Dale brought his 10 GHz equipment and made a contact back to Ted VK1BL on Mt Ainslie in Canberra on the Sunday morning. No other 10GHz stations were active within range. Unfortunately the power amplifier in Dale’s transverter suffered a failure so power output was limited to around 1 milliwatt.
Packing up only took 90 minutes, half what it had taken in November. A great pleasure to be on the road heading home at that time. On the way I heard Norm 7AC on 50.170 and had a 10 minute chat with him from the car. Just for a bit of extra radio for the weekend! But I forgot to get a Ross Hull contest number from him. 11 points lost from the RH log!
After scoring the log it appears we did fairly well on 2m and 432 despite the antenna problems. The log has been sent in on time so we will see what the increased activity level does to our position in the results.
Photo gallery for Summer 2009 VHF field day.
I use spreadsheets to record my field day log. I don’t need to use a computer in the field – I work with computers all day and the last thing I want on a field day is yet another day of working a computer. A paper log is quite good enough, and avoids odd things happening due to incorrect program logic, or wrong callsign recording.
In the John Moyle Memorial field day rules you need to record the grid locators of stations worked on vhf/uhf. Then you need a column for distance, then you need to work out the points earned by that contact.
I use Tiny Locator, a nice little application from ON6MU, to calculate distances from grid squares. There are spreadsheet add-ins available for Excel, but I decided to just use an external tool and copy/paste its results into my spreadsheet.
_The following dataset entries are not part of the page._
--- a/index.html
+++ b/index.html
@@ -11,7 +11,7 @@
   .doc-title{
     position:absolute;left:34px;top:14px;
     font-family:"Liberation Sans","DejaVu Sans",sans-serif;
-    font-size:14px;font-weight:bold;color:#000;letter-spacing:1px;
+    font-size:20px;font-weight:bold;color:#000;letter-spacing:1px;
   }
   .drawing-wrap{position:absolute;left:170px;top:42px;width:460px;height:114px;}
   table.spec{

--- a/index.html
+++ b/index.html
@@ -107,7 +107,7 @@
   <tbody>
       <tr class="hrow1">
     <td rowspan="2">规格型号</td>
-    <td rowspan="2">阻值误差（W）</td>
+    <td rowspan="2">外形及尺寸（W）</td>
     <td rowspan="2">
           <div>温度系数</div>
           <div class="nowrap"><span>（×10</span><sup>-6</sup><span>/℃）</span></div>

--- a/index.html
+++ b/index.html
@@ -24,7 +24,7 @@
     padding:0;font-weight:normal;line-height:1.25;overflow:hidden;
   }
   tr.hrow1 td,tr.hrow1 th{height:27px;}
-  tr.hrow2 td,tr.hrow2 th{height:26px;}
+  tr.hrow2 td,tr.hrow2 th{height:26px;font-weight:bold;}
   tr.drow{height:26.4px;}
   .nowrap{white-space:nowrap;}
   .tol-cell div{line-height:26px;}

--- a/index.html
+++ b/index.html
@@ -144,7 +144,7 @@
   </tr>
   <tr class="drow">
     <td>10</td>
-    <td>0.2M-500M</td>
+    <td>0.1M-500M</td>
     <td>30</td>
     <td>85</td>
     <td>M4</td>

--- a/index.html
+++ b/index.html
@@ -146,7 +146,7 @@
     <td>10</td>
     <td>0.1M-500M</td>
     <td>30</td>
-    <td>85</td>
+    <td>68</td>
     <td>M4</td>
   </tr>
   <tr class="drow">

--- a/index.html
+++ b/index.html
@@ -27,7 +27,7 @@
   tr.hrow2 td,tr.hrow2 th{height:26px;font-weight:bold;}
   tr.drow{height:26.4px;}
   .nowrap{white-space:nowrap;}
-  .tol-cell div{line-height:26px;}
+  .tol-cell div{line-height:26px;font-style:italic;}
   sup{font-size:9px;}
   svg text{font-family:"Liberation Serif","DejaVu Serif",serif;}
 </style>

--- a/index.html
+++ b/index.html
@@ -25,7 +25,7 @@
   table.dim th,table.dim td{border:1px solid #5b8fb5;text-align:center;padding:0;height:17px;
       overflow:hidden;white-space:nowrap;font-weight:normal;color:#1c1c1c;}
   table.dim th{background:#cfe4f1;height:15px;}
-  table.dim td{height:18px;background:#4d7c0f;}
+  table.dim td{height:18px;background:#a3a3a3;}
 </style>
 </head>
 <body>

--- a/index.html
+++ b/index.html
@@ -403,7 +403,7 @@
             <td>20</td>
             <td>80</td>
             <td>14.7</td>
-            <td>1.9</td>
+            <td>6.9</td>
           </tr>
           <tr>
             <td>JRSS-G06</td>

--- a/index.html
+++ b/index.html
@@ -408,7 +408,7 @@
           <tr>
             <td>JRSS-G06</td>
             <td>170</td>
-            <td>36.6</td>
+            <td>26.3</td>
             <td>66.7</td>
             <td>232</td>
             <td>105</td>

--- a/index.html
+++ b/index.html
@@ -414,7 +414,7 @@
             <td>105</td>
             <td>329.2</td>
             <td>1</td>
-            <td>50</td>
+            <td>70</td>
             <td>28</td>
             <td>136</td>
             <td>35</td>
By doing the calculations only once for each callsign, the process is cut down to the minimum effort required.
I copy all the callsigns worked, with their locator codes as recorded during the contest, into a new worksheet called Grids. Then I sort by callsign and remove the duplicates. Then I do all the distance calculations with the help of Tiny Logger and record the distance for each station worked.
Back in the log page itself I then insert formulas into the Grid locator, distance and points earned cells of each row.
The grid locator can either be the original locator recorded during the contest, or the data copied from the Grids worksheet for that callsign. Similarly for the distance and points data.
The formula to copy the grid locator for any callsign in the Grids sheet is =VLOOKUP($E2;$GRIDS.$A$1:$C$28;2) for OpenOffice sheet users, or =VLOOKUP($E2,$GRIDS!$A$1:$C$28,2) for Excel.
Similarly you can get the distance using the next column of the Grids sheet.
The points are calculated using a similar technique. The score table is set up in another sheet, in the following format.
The formula to look up the points for a distance is: =VLOOKUP(K2;$Scoretable.$A$1:$B$6;2) for Openoffice.org Spreadsheets.
Here $K2 is the cell containing the distance for the contact made. Scoretable is the sheet containing the table above in cells A1 to B6. Column 2 in the scoretable is the column containing the points to be scored. VLOOKUP returns the row containing the distance that is equal to the specified search value. If that exact value cannot be found in column 1 of the table, it matches against the first row found that is greater than the value sought. Thus a distance of 80 is greater than 49.9 but less than 99.9, so the row chosen is the one with a distance of 99.9, allocating 5 points to the contact.
You could continue to refine the formulas and the fine details, such as dealing with decimal points of distance correctly. eg. what is the score for a distance of 99.999 km? The simple table and formulas used would give the wrong result and strictly speaking the scoring table specified in the rules does not state the score for distances between 49 and 50 km, etc. However as a way of saving typing and avoiding keying errors in distances, this approach works well enough. Rounding the distances appropriately is also something to consider.
Using a combination of plain spreadsheets and formulas, you can ensure the grid locator, distance and point score for each contact is consistently recorded in your log sheet.